Provided information: Begin
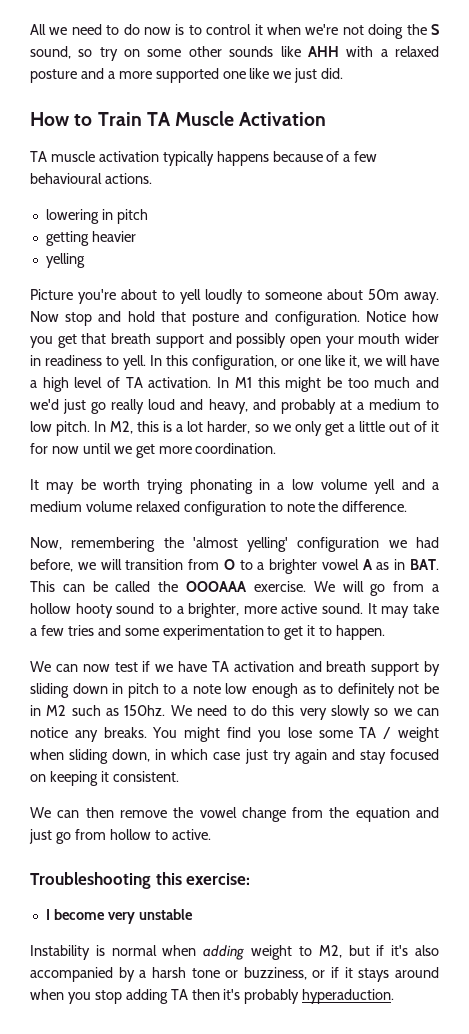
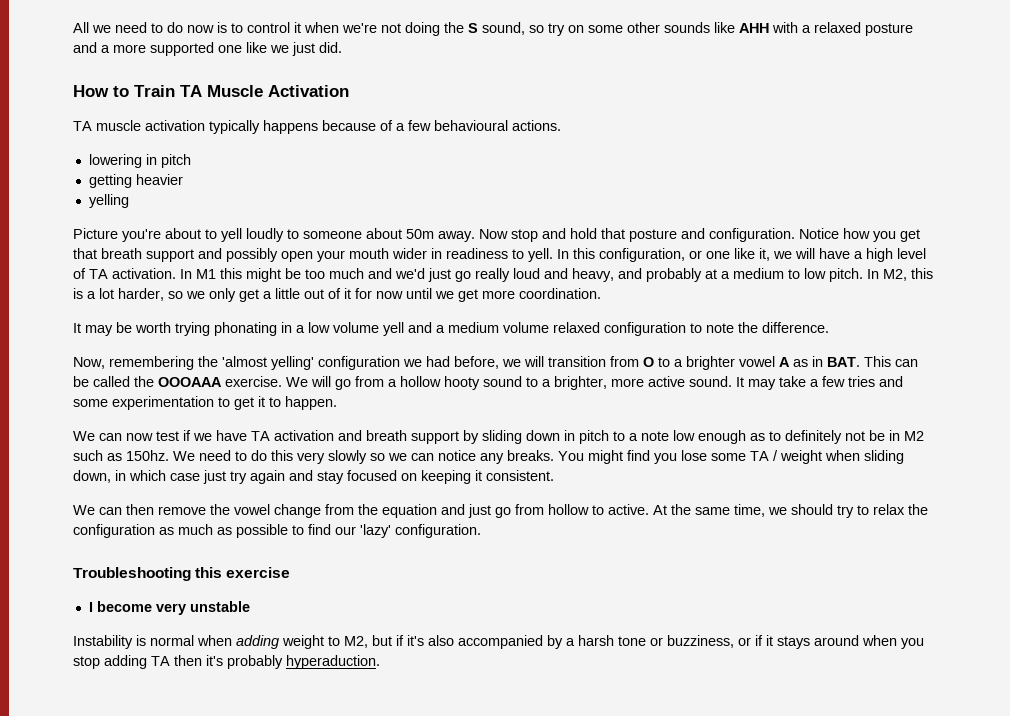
(211, 834) none -> [653,504,928,518] [73,524,481,538] At the same time, we should try to relax the configuration as much as possible to find our 'lazy' configuration.
[186,873,251,885] exercise: -> [226,567,291,578] exercise

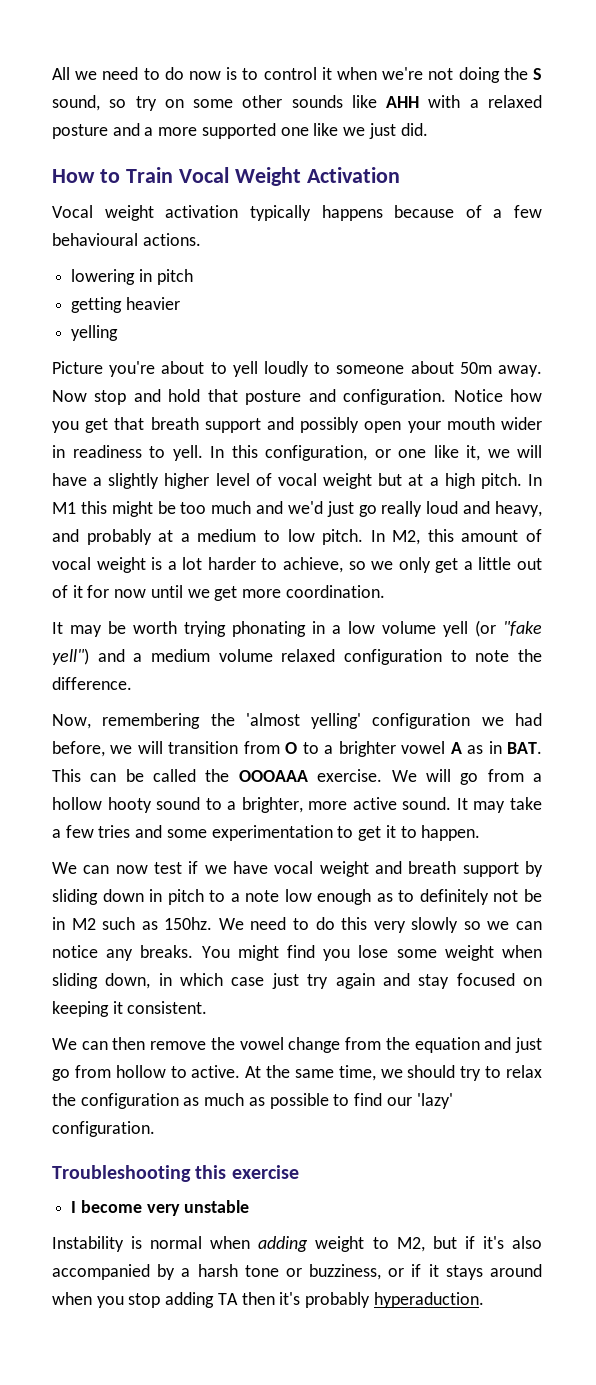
[180,85,263,97] TA Muscle -> [178,167,301,186] Vocal Weight
[73,120,141,131] TA muscle -> [52,205,154,221] Vocal weight
[866,248,926,262] [73,268,176,279] high level of TA activation. -> [108,473,522,489] slightly higher level of vocal weight but at a high pitch.
[73,288,164,301] is a lot harder, -> [461,529,542,542] [52,557,343,573] amount of vocal weight is a lot harder to achieve,
(404, 329) none -> [475,620,542,637] [52,648,89,665] (or "fake yell")
[251,430,334,441] TA activation -> [274,861,369,877] vocal weight
[750,450,778,461] TA / -> (437, 953) none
Provided information: End
_Work order_. Search the data and copy each line containing "activation".

_Exercise result_.
[866,248,926,262] [73,268,176,279] high level of TA activation. -> [108,473,522,489] slightly higher level of vocal weight but at a high pitch.
[251,430,334,441] TA activation -> [274,861,369,877] vocal weight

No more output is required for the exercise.